[Work to be completed] Where a line of the data holds the word "attached", copy that line.

[Source material]
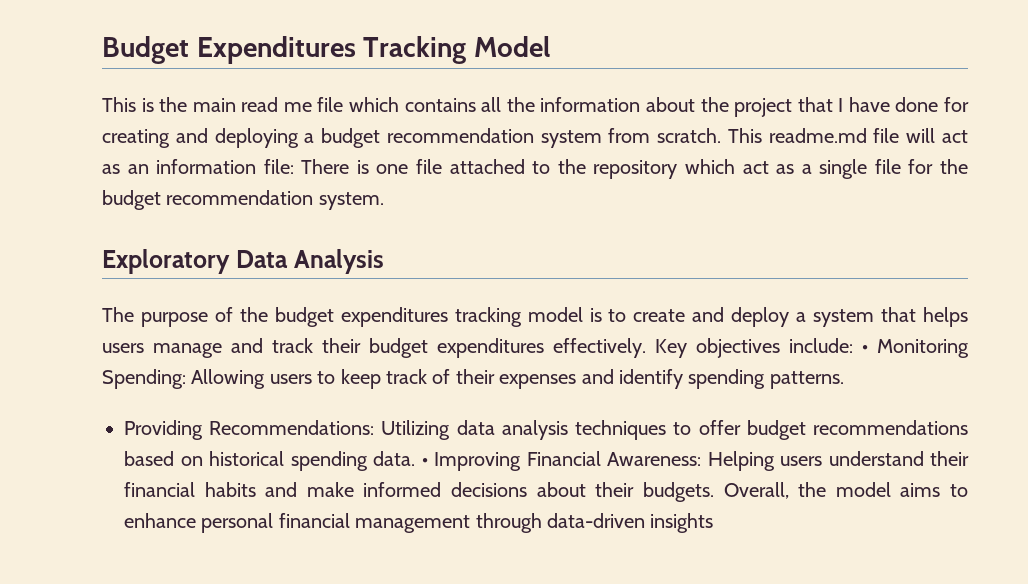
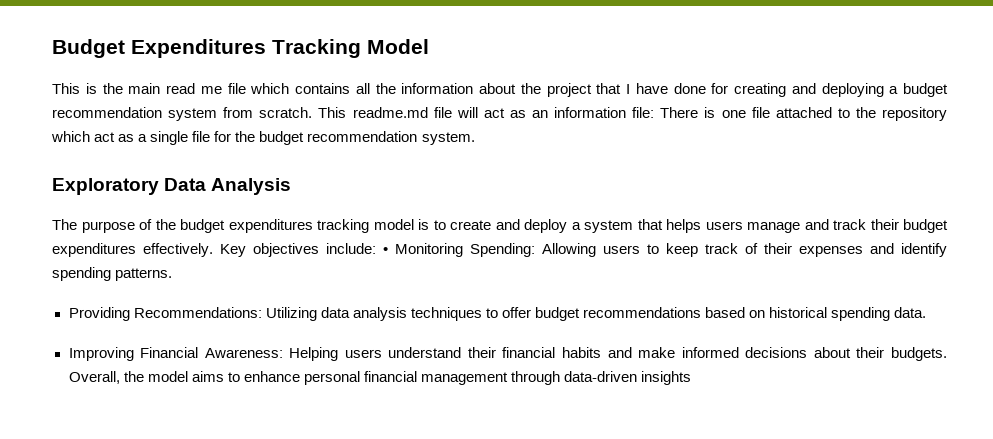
- Providing Recommendations: Utilizing data analysis techniques to offer budget recommendations based on historical spending data. • Improving Financial Awareness: Helping users understand their financial habits and make informed decisions about their budgets.
+ Providing Recommendations: Utilizing data analysis techniques to offer budget recommendations based on historical spending data.
+ Improving Financial Awareness: Helping users understand their financial habits and make informed decisions about their budgets.

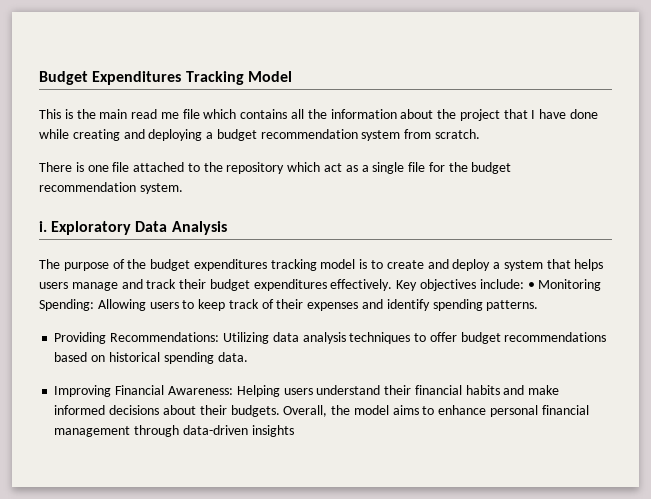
- This is the main read me file which contains all the information about the project that I have done for creating and deploying a budget recommendation system from scratch. This readme.md file will act as an information file: There is one file attached to the repository which act as a single file for the budget recommendation system.
+ This is the main read me file which contains all the information about the project that I have done while creating and deploying a budget recommendation system from scratch.
+ There is one file attached to the repository which act as a single file for the budget recommendation system.
+ i.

[Your solution]
- This is the main read me file which contains all the information about the project that I have done for creating and deploying a budget recommendation system from scratch. This readme.md file will act as an information file: There is one file attached to the repository which act as a single file for the budget recommendation system.
+ There is one file attached to the repository which act as a single file for the budget recommendation system.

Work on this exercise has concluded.